Les chefs ainsi avertis, les troupes se mettent aussitôt en marche. On leur avait fait, d’un bout de l’Afrique à l’autre, des routes superbes, avec des citernes et des hôtelleries, ou, comme on dit là-bas, des fondouks. Plusieurs de ces routes existent encore ; pendant des kilomètres, de distance en distance, le voyageur foule ce lit de ciment indestructible sur lequel reposaient de larges dalles bombées. En certains endroits, les routes romaines sont presque intactes. « On les retrouve, dit Tissot, telles que les ont parcourues les derniers courriers des gouverneurs byzantins de Carthage et les premiers éclaireurs de l’invasion arabe. » Sur ces grands chemins, merveilleusement entretenus par la prévoyance des empereurs, les ailes de cavalerie, les troupes légères, archers et lanciers, s’élançaient contre un ennemi qu’il était encore plus difficile de saisir que de vaincre.
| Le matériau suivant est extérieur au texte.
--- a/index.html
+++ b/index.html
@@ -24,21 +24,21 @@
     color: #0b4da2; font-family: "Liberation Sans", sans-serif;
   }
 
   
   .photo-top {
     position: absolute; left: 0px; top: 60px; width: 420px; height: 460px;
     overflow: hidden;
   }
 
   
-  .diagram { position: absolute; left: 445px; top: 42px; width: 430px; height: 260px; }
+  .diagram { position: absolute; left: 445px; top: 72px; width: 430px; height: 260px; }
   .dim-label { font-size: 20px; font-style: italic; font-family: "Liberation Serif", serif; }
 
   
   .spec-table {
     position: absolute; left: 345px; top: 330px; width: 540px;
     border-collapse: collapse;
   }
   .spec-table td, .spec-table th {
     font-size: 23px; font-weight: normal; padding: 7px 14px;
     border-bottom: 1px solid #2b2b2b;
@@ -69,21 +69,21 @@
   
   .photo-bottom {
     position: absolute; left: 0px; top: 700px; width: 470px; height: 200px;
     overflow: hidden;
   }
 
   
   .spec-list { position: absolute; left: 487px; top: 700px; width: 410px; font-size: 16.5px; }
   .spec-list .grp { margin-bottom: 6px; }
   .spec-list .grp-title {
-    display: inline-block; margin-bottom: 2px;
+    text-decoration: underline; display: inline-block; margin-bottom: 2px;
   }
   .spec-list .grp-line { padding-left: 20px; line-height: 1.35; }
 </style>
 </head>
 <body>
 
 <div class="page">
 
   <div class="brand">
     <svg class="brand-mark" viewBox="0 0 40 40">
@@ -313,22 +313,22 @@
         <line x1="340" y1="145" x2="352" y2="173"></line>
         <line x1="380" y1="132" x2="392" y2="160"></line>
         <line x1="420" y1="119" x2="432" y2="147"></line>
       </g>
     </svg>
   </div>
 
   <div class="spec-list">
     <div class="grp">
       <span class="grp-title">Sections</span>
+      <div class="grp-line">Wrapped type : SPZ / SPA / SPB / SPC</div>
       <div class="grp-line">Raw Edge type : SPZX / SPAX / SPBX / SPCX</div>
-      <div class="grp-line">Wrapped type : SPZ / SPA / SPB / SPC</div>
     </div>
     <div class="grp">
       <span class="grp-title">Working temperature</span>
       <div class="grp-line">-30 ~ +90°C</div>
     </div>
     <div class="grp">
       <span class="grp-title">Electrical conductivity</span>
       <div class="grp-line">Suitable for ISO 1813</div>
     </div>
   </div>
Ses attaques, on le sait, ne sont en général qu’une pointe hardie. S’il trouve les gens sur leurs gardes, s’il n’enlève pas du premier coup le poste qui les protège, il s’en retourne chez lui plus vite qu’il n’est venu. Mais d’ordinaire les Romains ne l’y laissent pas tranquille : il faut lui donner une leçon qui l’empêche pour quelque temps de recommencer. On se met à sa poursuite, on va le chercher dans ses montagnes, jusqu’au fond de ses steppes. Au besoin même on s’engage derrière lui dans le désert. C’était une grande audace, car on n’avait pas alors les ressources que nous possédons pour le parcourir. Les Romains ne paraissent s’être servis qu’assez tard du chameau en Afrique ; nous ne voyons pas qu’ils aient jamais songé à y former, comme en Syrie, des corps de cavaliers montés sur des dromadaires (dromedarii) : ils se contentaient de ces braves chevaux numides qui portaient non seulement l’homme et son bagage, mais des outres pleines d’eau sous leur ventre : avec eux, ils bravaient le vent de feu et les tempêtes de sable ; ils faisaient des marches forcées, et finissaient par rattraper les pillards et reprendre le butin qu’ils avaient emporté.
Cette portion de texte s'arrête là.